For the listing below, the answer is an exact retyping of the lines from the one with "html: none ->" through the one with "text: Biryani ->", both included, without pictures.

◆ Provided records ◆
┄┄┄┄┄┄
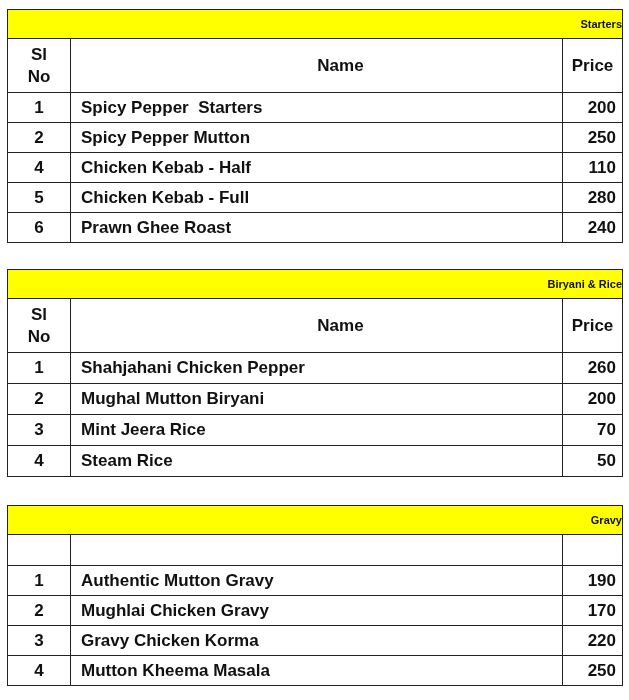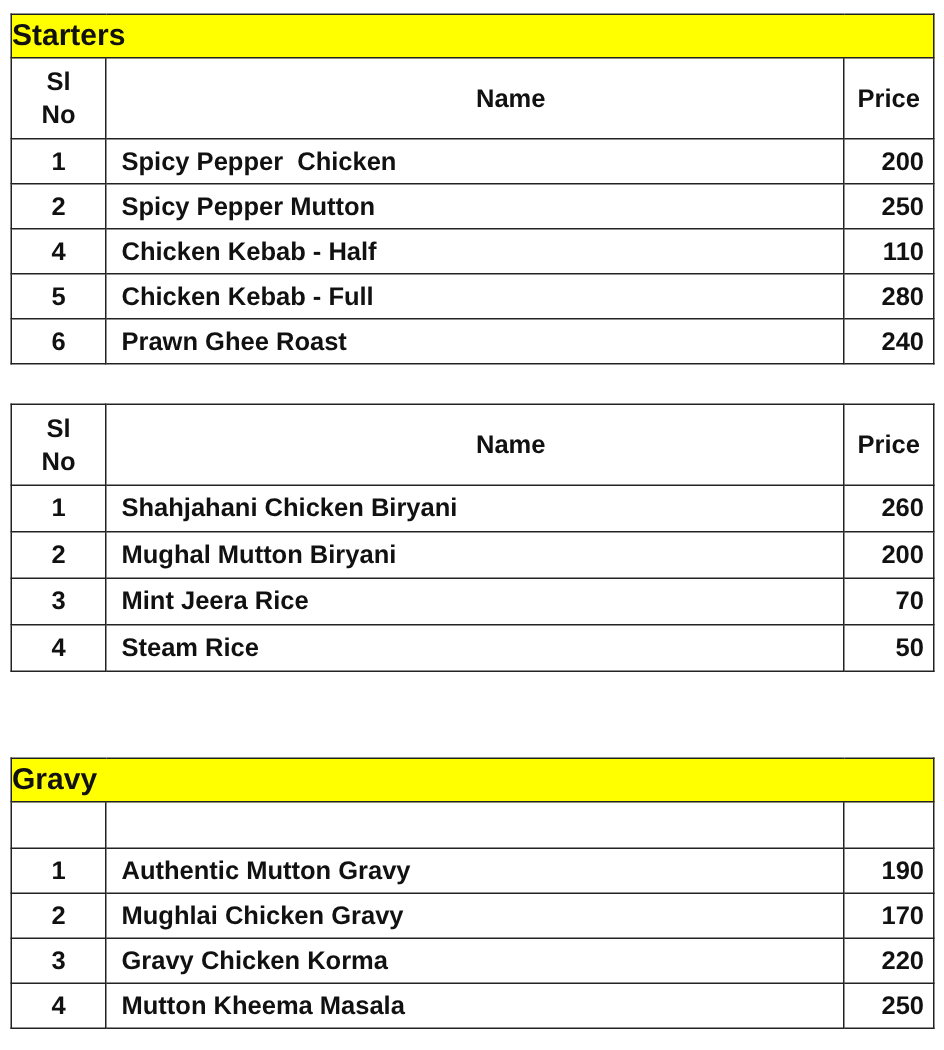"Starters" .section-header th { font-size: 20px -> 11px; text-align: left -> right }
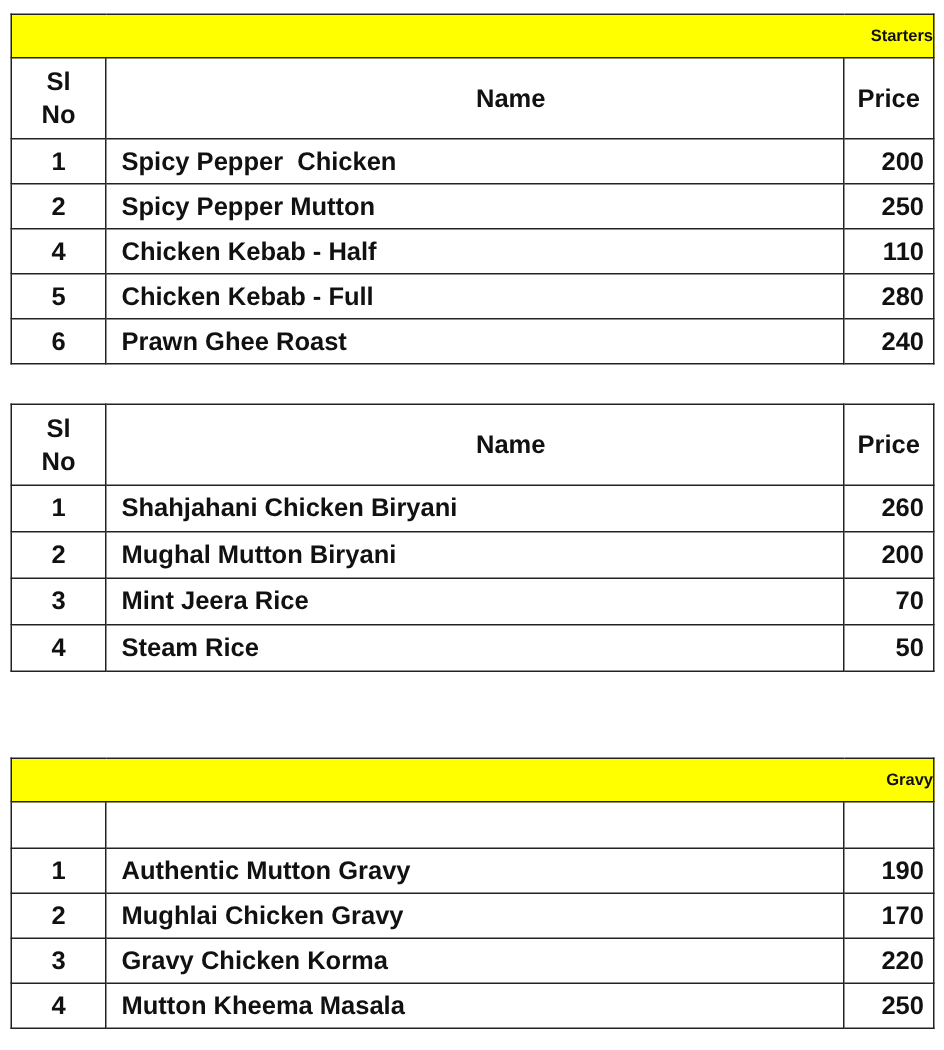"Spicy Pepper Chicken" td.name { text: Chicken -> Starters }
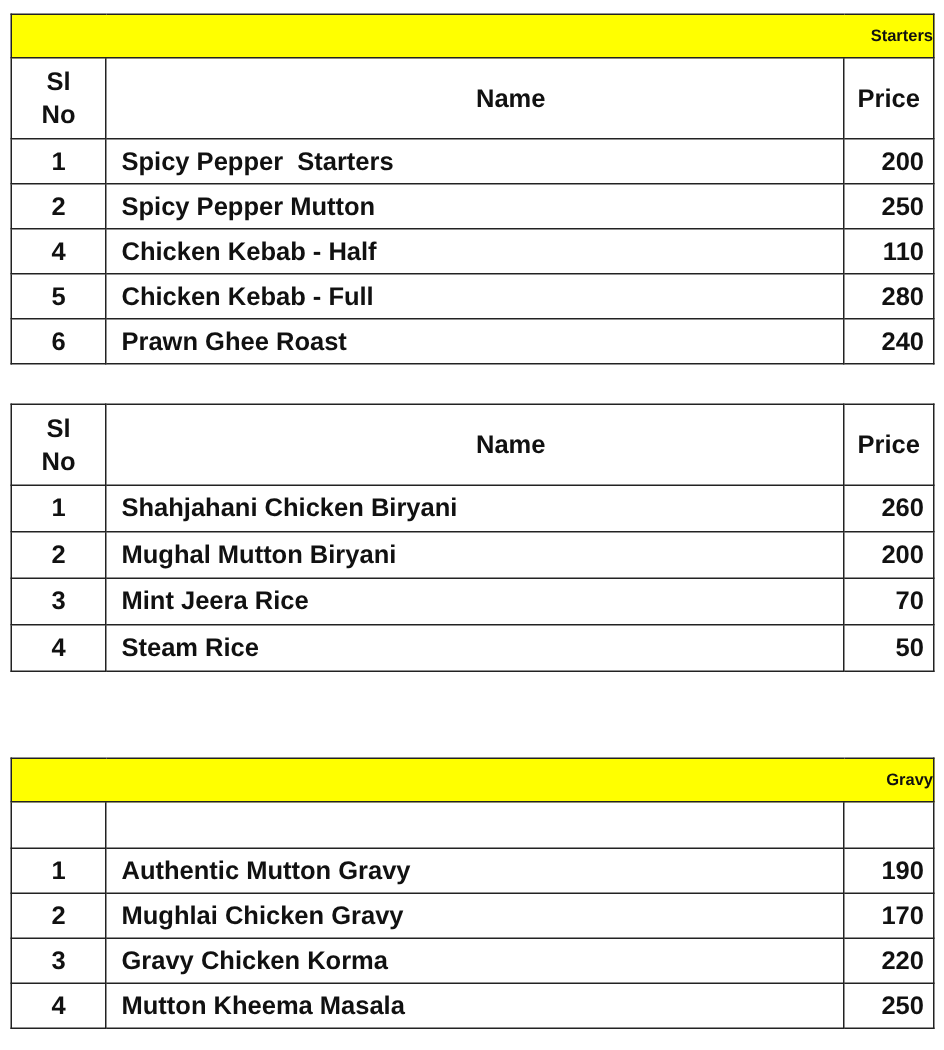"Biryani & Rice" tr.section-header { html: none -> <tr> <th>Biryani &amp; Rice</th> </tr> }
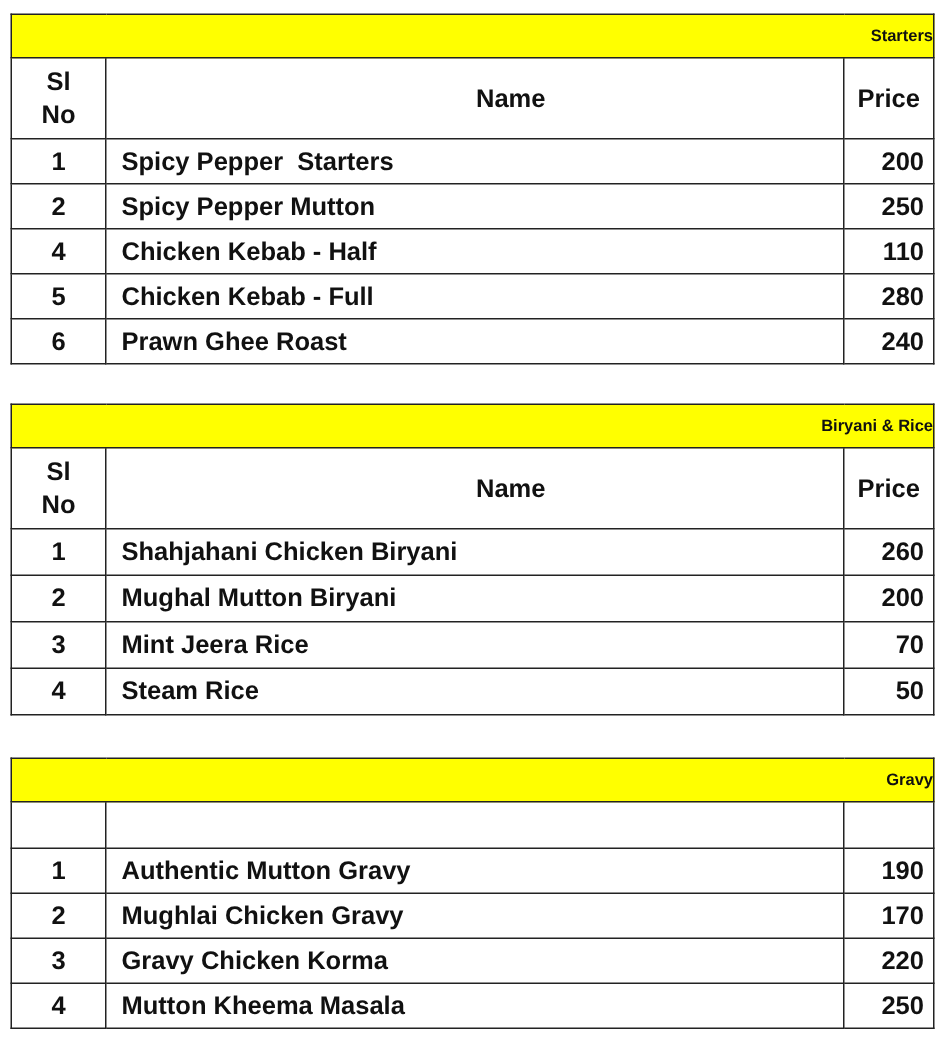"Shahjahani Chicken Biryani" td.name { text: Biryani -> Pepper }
┄┄┄┄┄┄
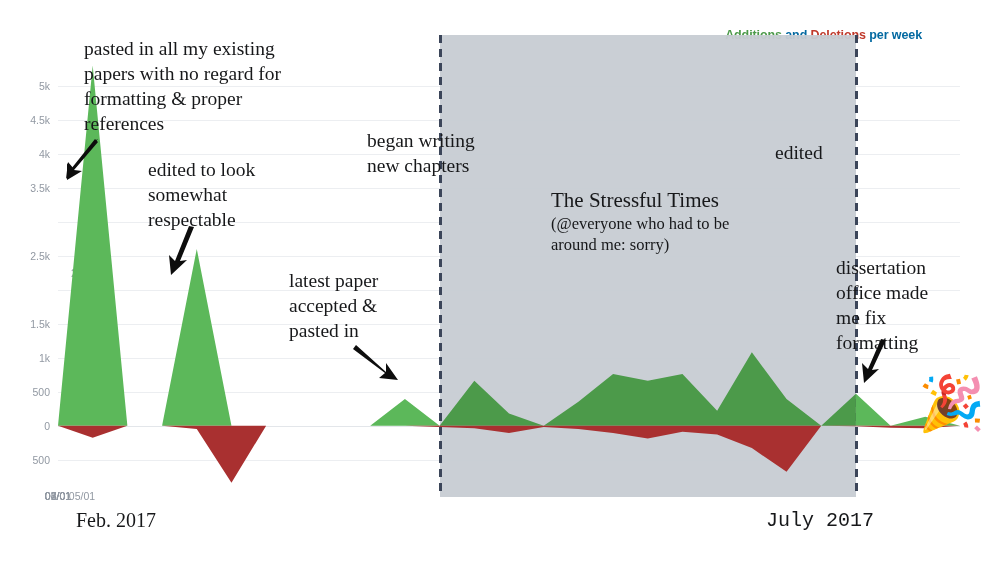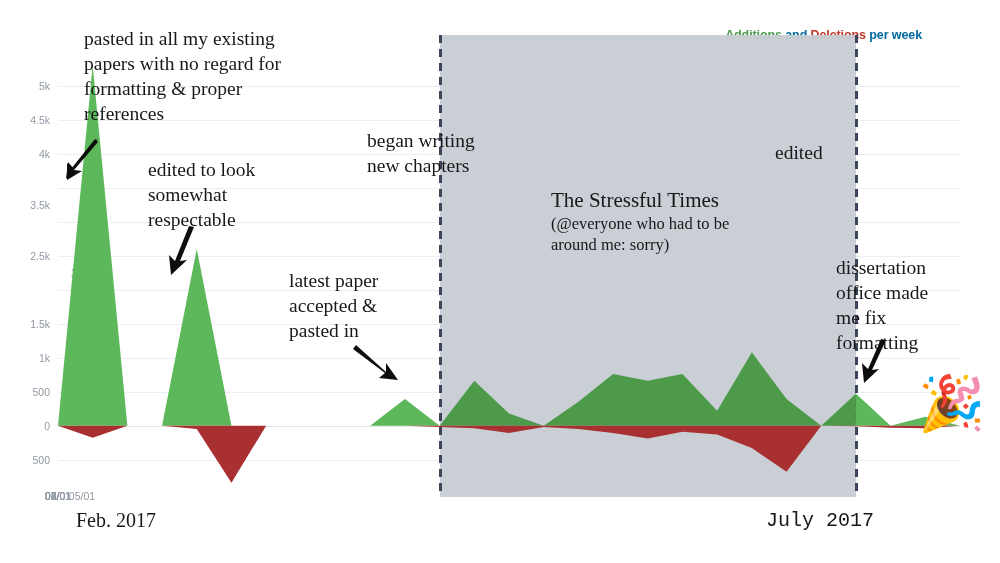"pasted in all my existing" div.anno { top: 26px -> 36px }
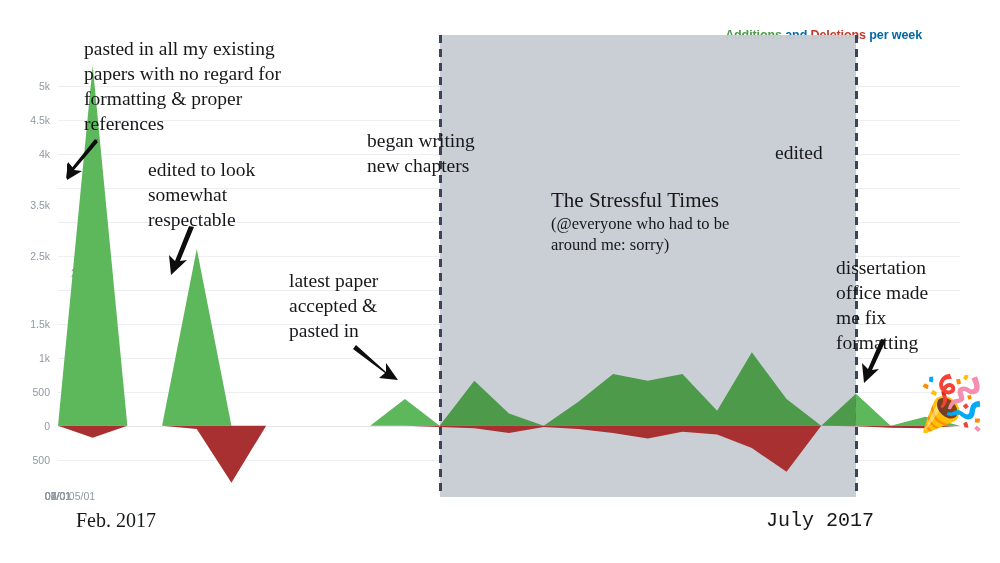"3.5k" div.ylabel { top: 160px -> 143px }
┄┄┄┄┄┄
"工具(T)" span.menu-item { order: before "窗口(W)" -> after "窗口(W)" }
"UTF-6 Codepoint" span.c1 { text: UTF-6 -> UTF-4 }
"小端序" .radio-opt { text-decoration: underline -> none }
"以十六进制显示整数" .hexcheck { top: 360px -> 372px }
┄┄┄┄┄┄
◆ Result of this task ◆
"Biryani & Rice" tr.section-header { html: none -> <tr> <th>Biryani &amp; Rice</th> </tr> }
"Shahjahani Chicken Biryani" td.name { text: Biryani -> Pepper }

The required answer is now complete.